El rescate de un menor de edad utilizado para ingresar droga al Servicio Penitenciario Provincial, que se conoció el lunes tras una serie de allanamientos simultáneos realizados por la Policía Federal Argentina, abrió una nueva y delicada etapa en la investigación: determinar quiénes operaban desde adentro de la cárcel y quién daba las órdenes.
Luego de una investigación externa que permitió desbaratar el circuito de ingreso de estupefacientes y sacar al menor de una situación de extrema vulnerabilidad, la causa se trasladó al interior del penal, donde ahora se intenta reconstruir con precisión cómo funcionaba la maniobra y a quién estaba destinada la droga.
Una fuente vinculada con el caso, le dijo a EL INDEPENDIENTE que los investigadores buscan establecer qué personas —o si se trataba de una estructura organizada— le indicaban al menor cuándo y cómo ingresar la sustancia, y si existieron complicidades internas que facilitaron el traslado y posterior distribución dentro de la unidad carcelaria. El uso de un niño para estas tareas marca un punto de extrema gravedad en la causa.

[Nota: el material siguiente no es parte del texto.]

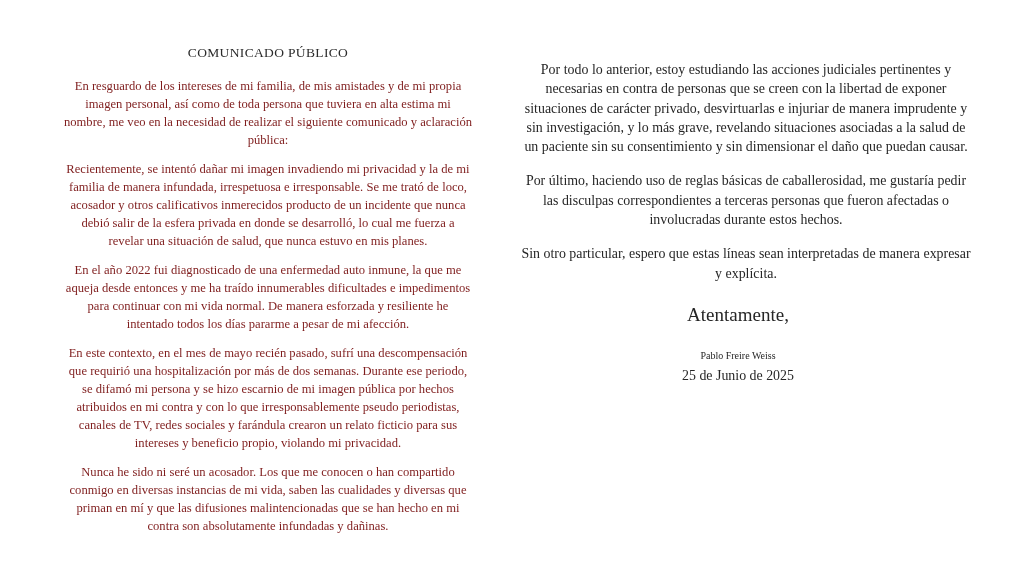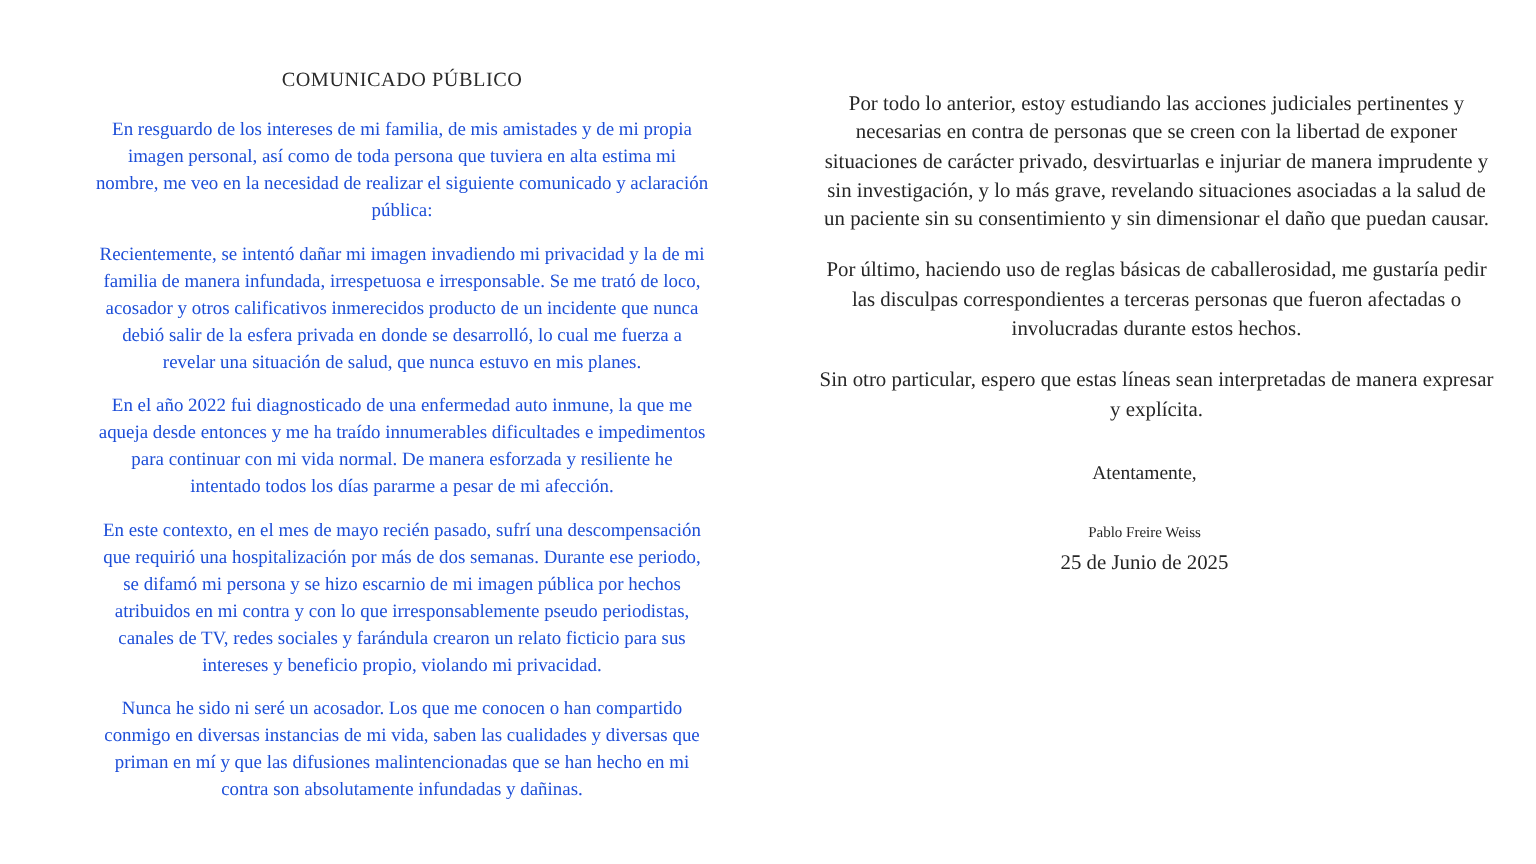"Por todo lo anterior, estoy" .col-right { left: 545px -> 520px }
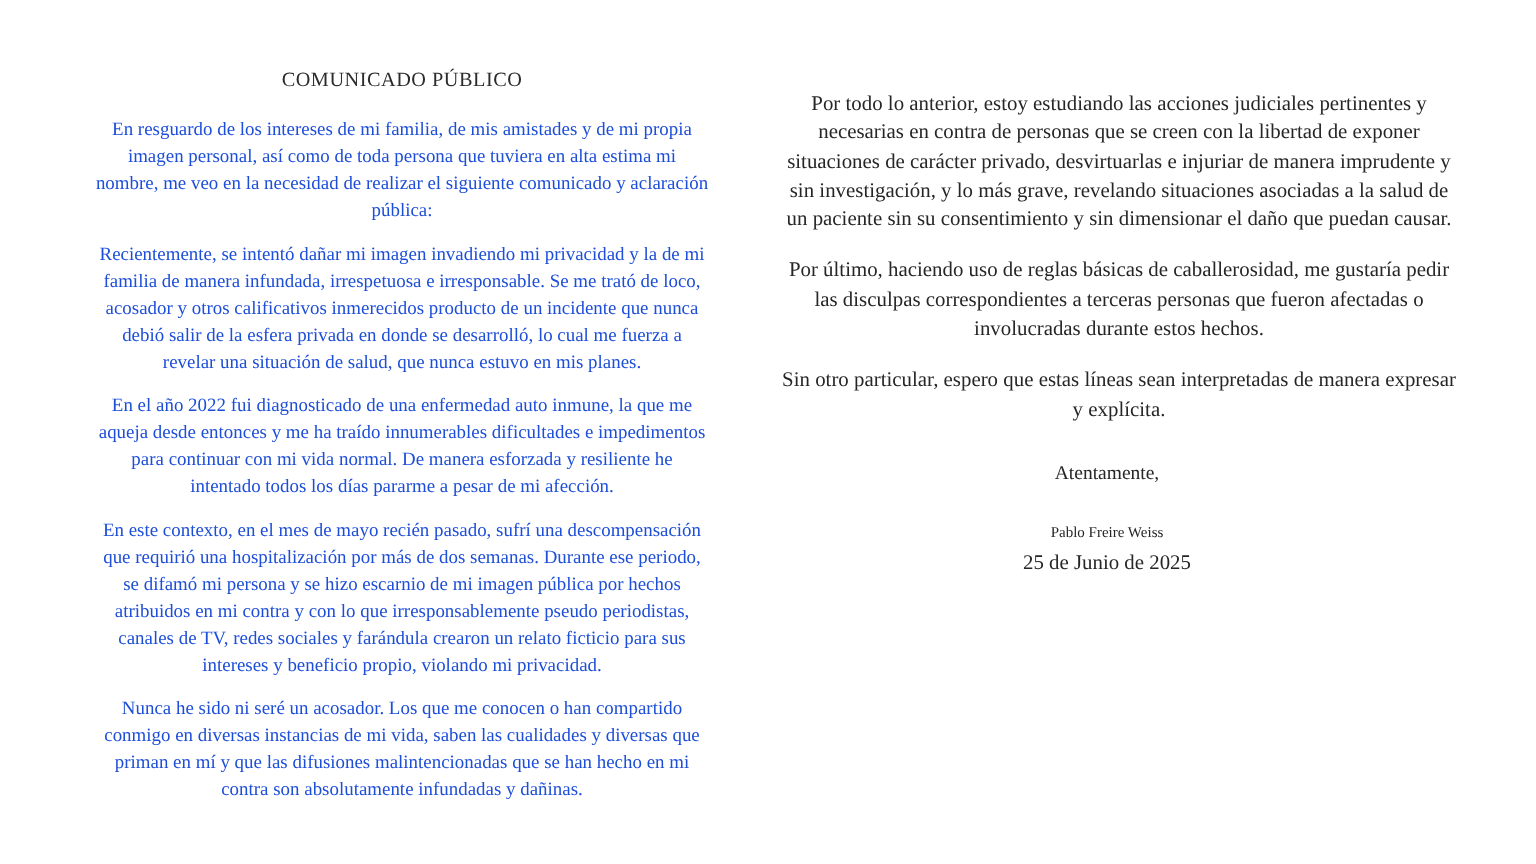"En resguardo de los intereses" .col-left .para { color: #1d4ed8 -> #7f1d1d }
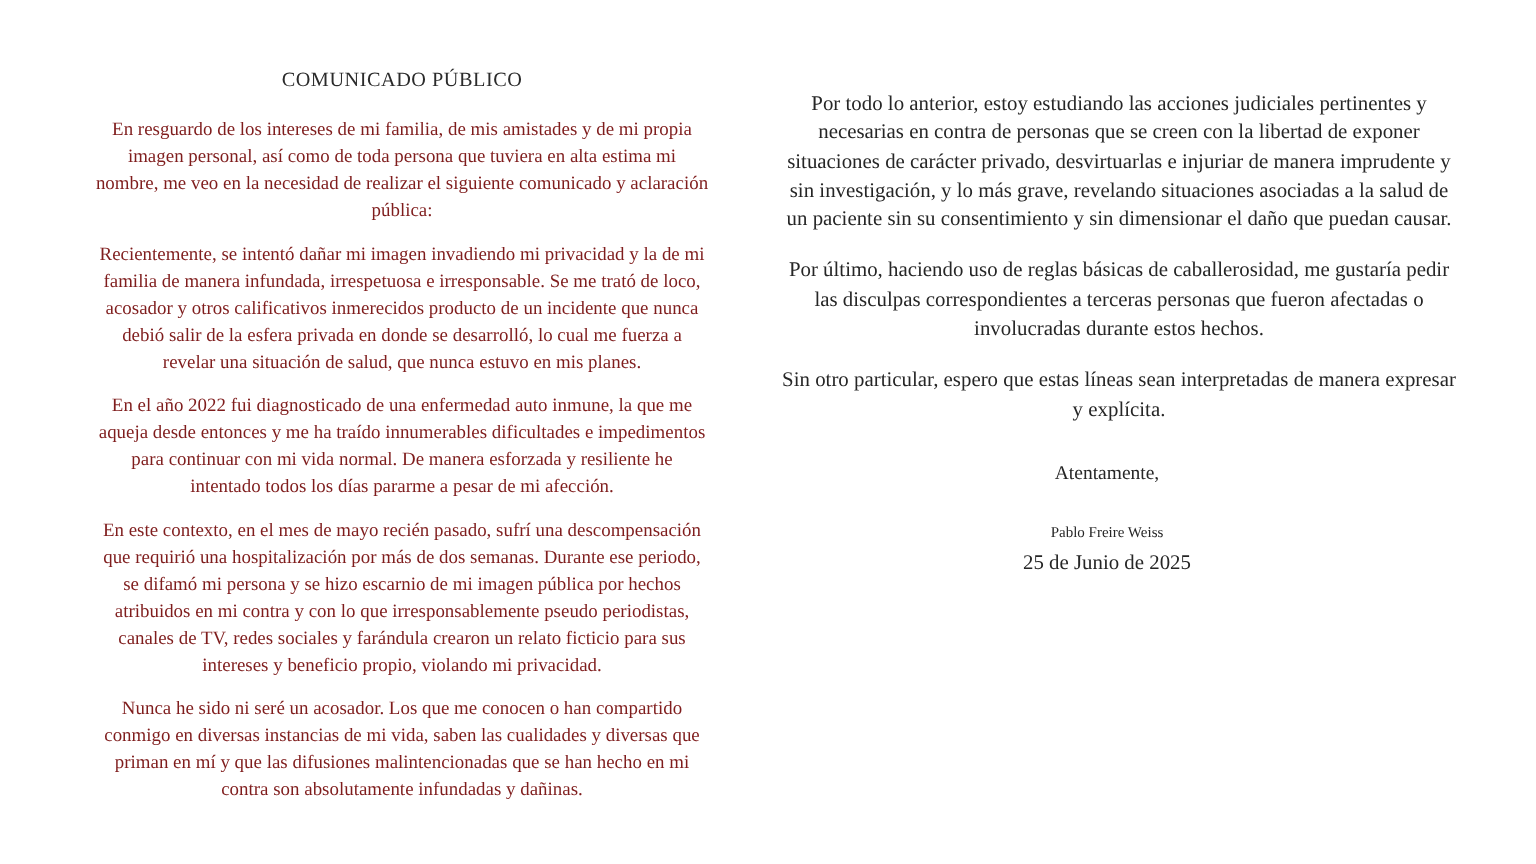"Atentamente," .sign-closing { font-size: 13px -> 19px }
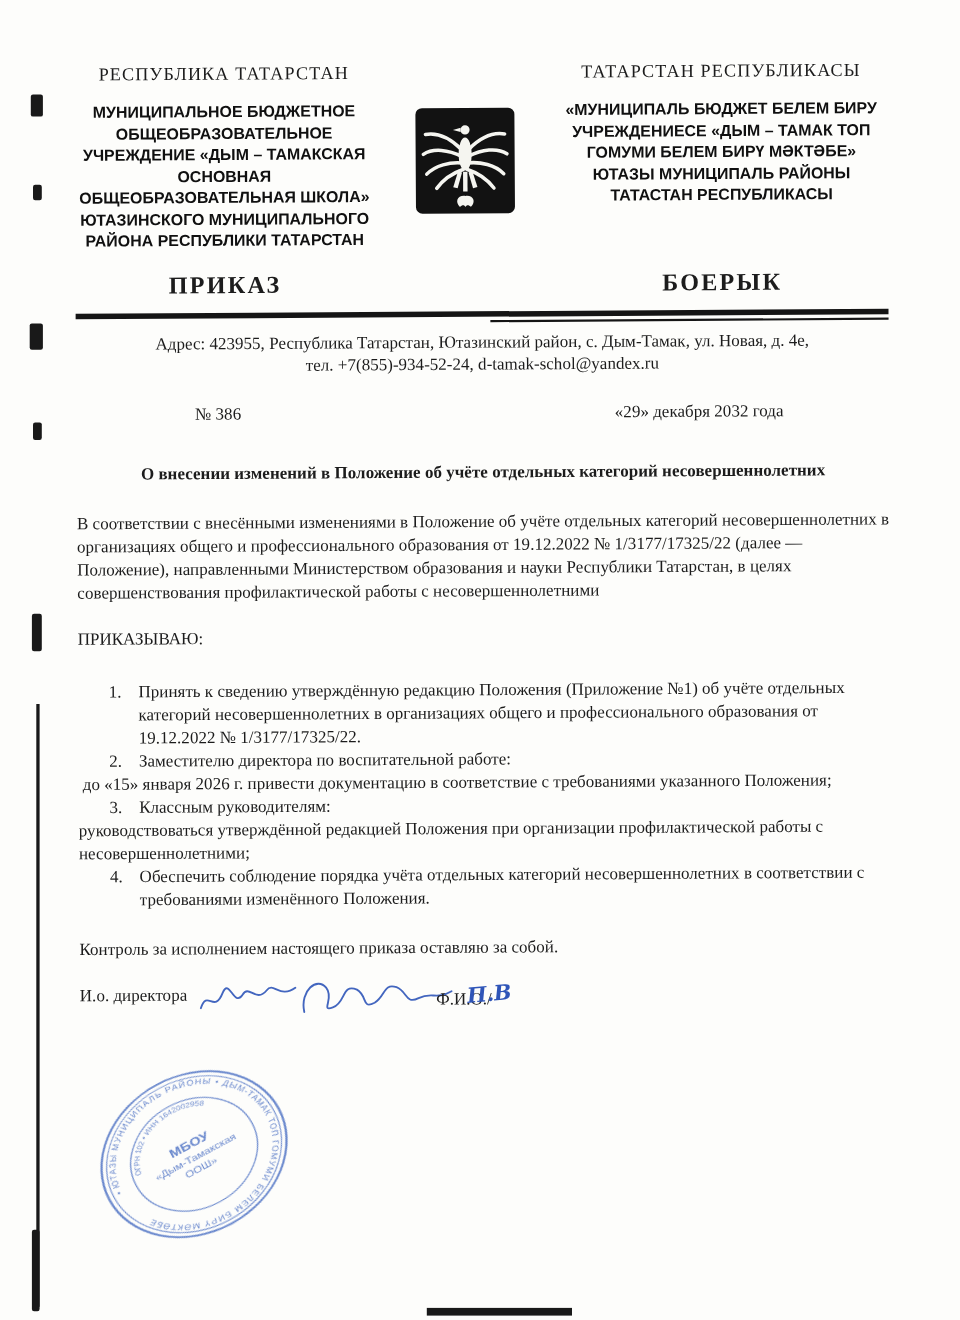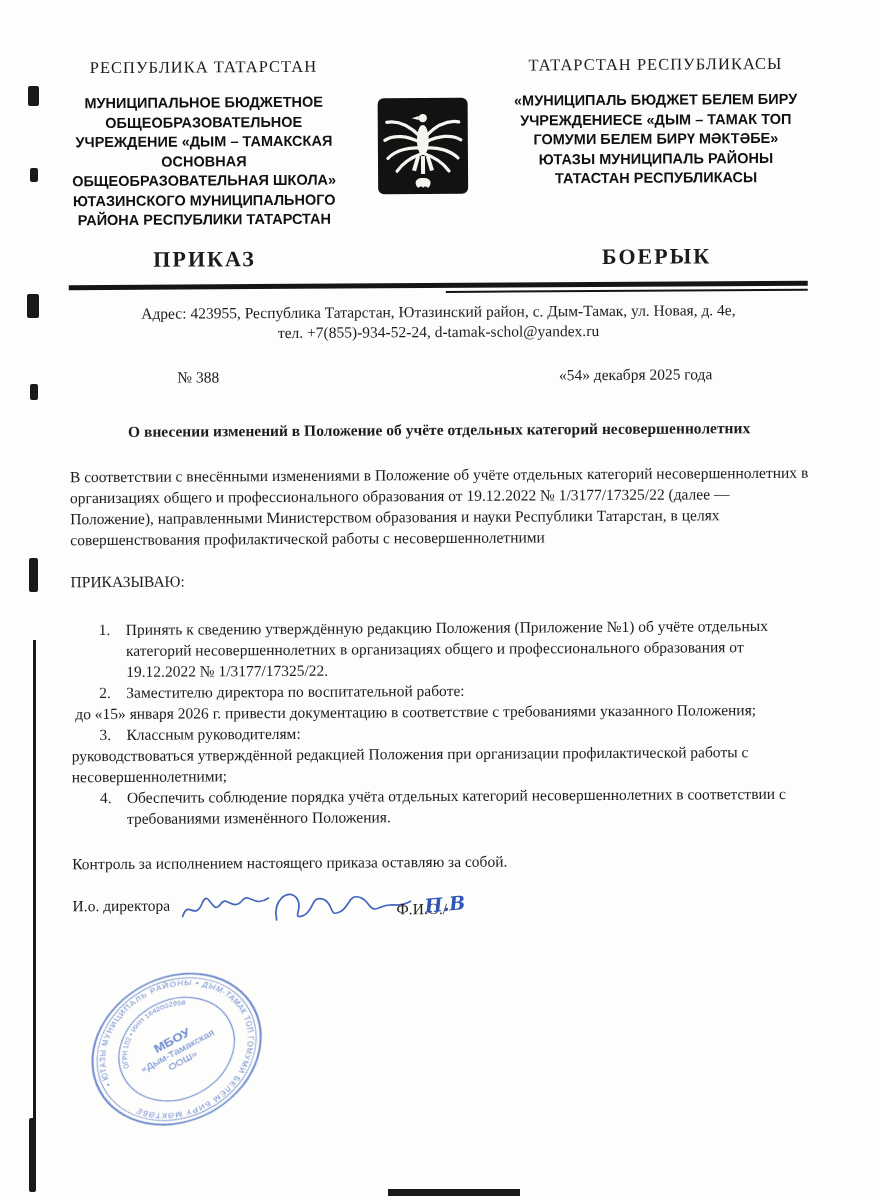"№ 388" span { text: 388 -> 386 }
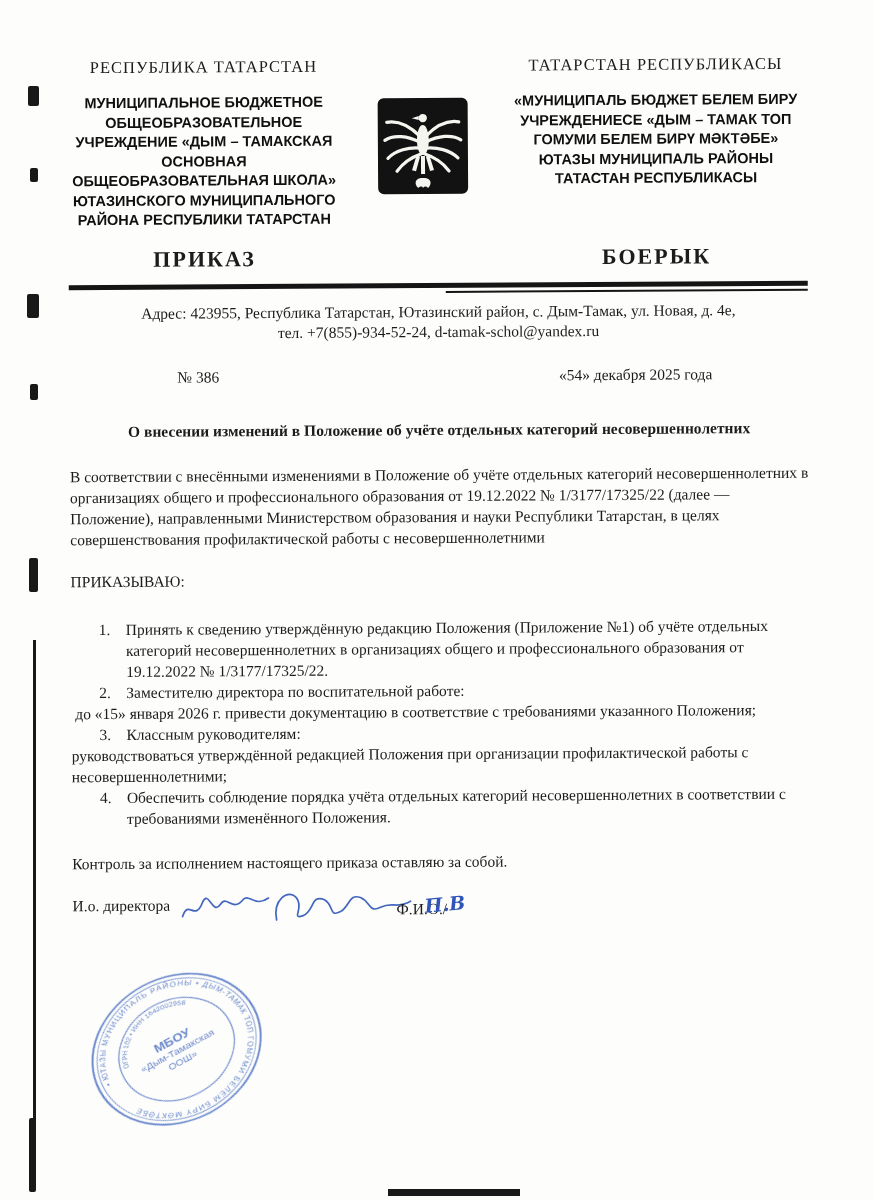"«54» декабря 2025 года" span { text: 54» декабря 2025 -> 29» декабря 2032 }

Si bien la intervención de la Policía Federal logró cortar el canal de ingreso de droga, la investigación está lejos de cerrarse. Existen datos concretos aportados por testigos, actualmente bajo análisis judicial, que podrían permitir identificar a los responsables. Sin embargo, hasta el momento no se confirmó oficialmente la participación directa de internos, una línea que continúa siendo evaluada por la Justicia. Fuentes cercanas a la investigación señalaron que el avance de la causa podría derivar en nuevas medidas dentro del penal, en un contexto donde el foco ya no está puesto únicamente en el ingreso de estupefacientes, sino en las responsabilidades penales de quienes pudieron haber organizado o facilitado la maniobra.
La investigación es llevada adelante por la Fiscalía Federal, con intervención del Juzgado Federal, y se mantiene bajo estricta reserva debido a la participación de menores de edad.